Gertru la cogió del brazo desde su silla.
– Del Instituto. Pero es boba, le da apuro venir aquí.
Manolo puso gesto de conquistador. Echó el humo con ojos entornados.
– ¿De veras? Va a haber que quitarle la timidez. Pero mírame, mujer, que te vea los ojos.
Ella los levantó hacia arriba, hacia una barandilla circular sostenida por las columnas, con gente asomada.
– ¿Allí arriba qué hay?-preguntó con mucho azaro.
– ¿Allí? Nada. La galería. En los balcones que dan a la calle se ponen las parejitas melosas que están en plan-explicó Ángel sonriendo.
– No, y por respirar también, chico. Esto de abajo se pone tremendo-y Manolo se pasó dos dedos por el cuello de la camisa-. ¿No notáis calor?

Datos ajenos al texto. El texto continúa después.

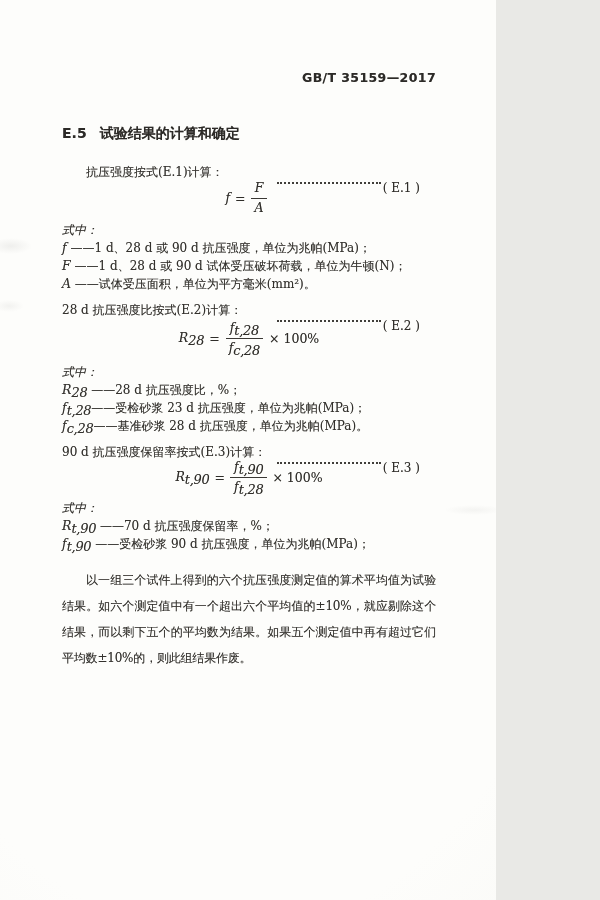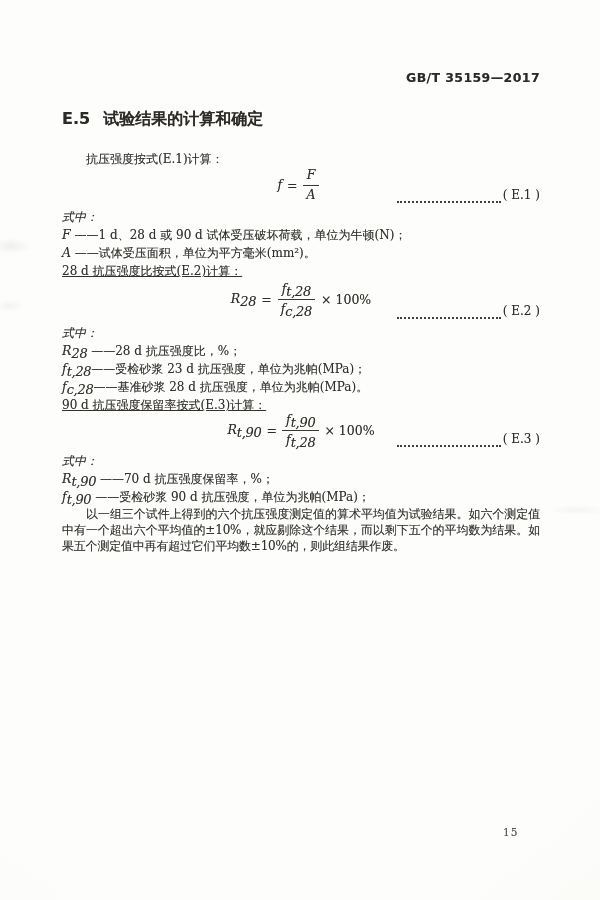--- a/index.html
+++ b/index.html
@@ -1,71 +1,71 @@
 <!DOCTYPE html>
 <html><head>
 <meta charset="utf-8">
 <style>
   * { margin:0; padding:0; box-sizing:border-box; }
   html,body { width:600px; height:900px; }
   body { background:#e9e9e6; font-family:"DejaVu Serif","Liberation Serif",serif; }
   .page {
-    position:relative; width:600px; height:900px; overflow:hidden;
+    position:relative; width:496px; height:900px; overflow:hidden;
     background: radial-gradient(145% 120% at 45% 38%, #fdfdfb 55%, #f4f4ef 100%);
     color:#33312d;
     font-size:12px;
     text-shadow: 0 0 0.5px rgba(60,58,54,0.45);
   }
   .content { padding:70px 60px 0 62px; }
 
   .std-header {
     text-align:right;
     font-family:"DejaVu Sans","Liberation Sans",sans-serif;
     font-weight:bold; font-size:12.5px; letter-spacing:0.4px; color:#2c2a27;
   }
 
   .sec-heading {
-    margin-top:24px;
+    margin-top:40px;
     font-family:"DejaVu Sans","Liberation Sans",sans-serif;
-    font-weight:bold; font-size:16px; color:#2c2a27;
+    font-weight:bold; font-size:14px; color:#2c2a27;
   }
   .sec-heading .sec-num { margin-right:13px; }
 
   .intro { margin-top:20px; line-height:18px; text-indent:24px; }
-  .intro.flush { margin-top:0; text-indent:0;text-decoration:underline; }
+  .intro.flush { margin-top:8px; text-indent:0; }
 
   .formula-row { position:relative; height:34px; }
   .formula {
     position:absolute; left:0; right:0; top:0; bottom:0;
     display:flex; justify-content:center; align-items:center; gap:5px;
     font-size:12.5px; color:#2f2d29;
   }
   .msym { font-style:italic; font-family:"DejaVu Serif","Liberation Serif",serif; }
   sub.msub {
     font-size:13px; font-style:italic; line-height:1;
     vertical-align:-2.5px; letter-spacing:-0.3px;
   }
   .frac { display:inline-flex; flex-direction:column; align-items:center; line-height:1.1; }
   .fnum { padding:1px 4px 2px; border-bottom:1.2px solid #3a3834; }
   .fden { padding:2px 4px 0; }
   .mop  { white-space:pre; }
 
-  .eq-ref { position:absolute; right:0; top:0; bottom:0; display:flex; align-items:flex-end; }
+  .eq-ref { position:absolute; right:16px; top:0; bottom:0; display:flex; align-items:flex-start; }
   .leader-dots {
     display:inline-block; width:104px; height:0;
     border-bottom:2.2px dotted #403e3a; margin-right:2px; transform:translateY(1px);
   }
   .eq-label { font-size:12px; white-space:pre; color:#2f2d29; }
 
   .where { line-height:18px; margin-top:6px;font-style:italic; }
   .def-line { line-height:18px; white-space:pre-wrap; }
   .def-line .msym { font-size:12.5px; }
 
   .closing {
-    margin-top:0; line-height:16px; text-align:justify;
+    margin-top:14px; line-height:26px; text-align:justify;
     text-indent:24px; letter-spacing:-0.2px;
   }
 
   .page-number {
     position:absolute; left:503px; top:826px;
     font-size:10.5px; color:#56534e; letter-spacing:1px;
   }
 
   .smudge { position:absolute; pointer-events:none; }
   .smudge.s1 { left:-10px; top:238px; width:42px; height:16px;
@@ -100,20 +100,21 @@
           <span class="fden"><span class="msym">A</span><sub class="msub"></sub></span>
         </span>
         <span class="mop"></span>
       </div>
       <div class="eq-ref">
         <span class="leader-dots"></span>
         <span class="eq-label">( E.1 )</span>
       </div>
     </div>
     <div class="where">式中：</div>
+    <div class="def-line"><span class="msym">f</span><sub class="msub"></sub><span> ——1 d、28 d 或 90 d 抗压强度，单位为兆帕(MPa)；</span></div>
     <div class="def-line"><span class="msym">F</span><sub class="msub"></sub><span> ——1 d、28 d 或 90 d 试体受压破坏荷载，单位为牛顿(N)；</span></div>
     <div class="def-line"><span class="msym">A</span><sub class="msub"></sub><span> ——试体受压面积，单位为平方毫米(mm²)。</span></div>
 
     <div class="intro flush">28 d 抗压强度比按式(E.2)计算：</div>
     <div class="formula-row" style="height:38px;">
       <div class="formula">
         <span><span class="msym">R</span><sub class="msub">28</sub></span>
         <span class="mop">=</span>
         <span class="frac">
           <span class="fnum"><span class="msym">f</span><sub class="msub">t,28</sub></span>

Los cuerpos de los que salían de bailar se dirigían a buscar el desagüe de la esquina y se disper-saban despacio hacia el bar o el salón de té, con un frotar de suelas. Toñuca y Marisol, que venían del salón de té, intentaban abrirse paso una detrás de otra, contra la corriente.
– Mira, por aquí -dijo Toñuca consiguiendo una pequeña brecha entre las espaldas de la gente-. ¿Me hace el favor?
Contra las paredes y las columnas, los grupos de los que estaban de pie defendían de los empe-llones una copa o un plato con almendras. Marisol se paró a pedirle fuego a unos muchachos.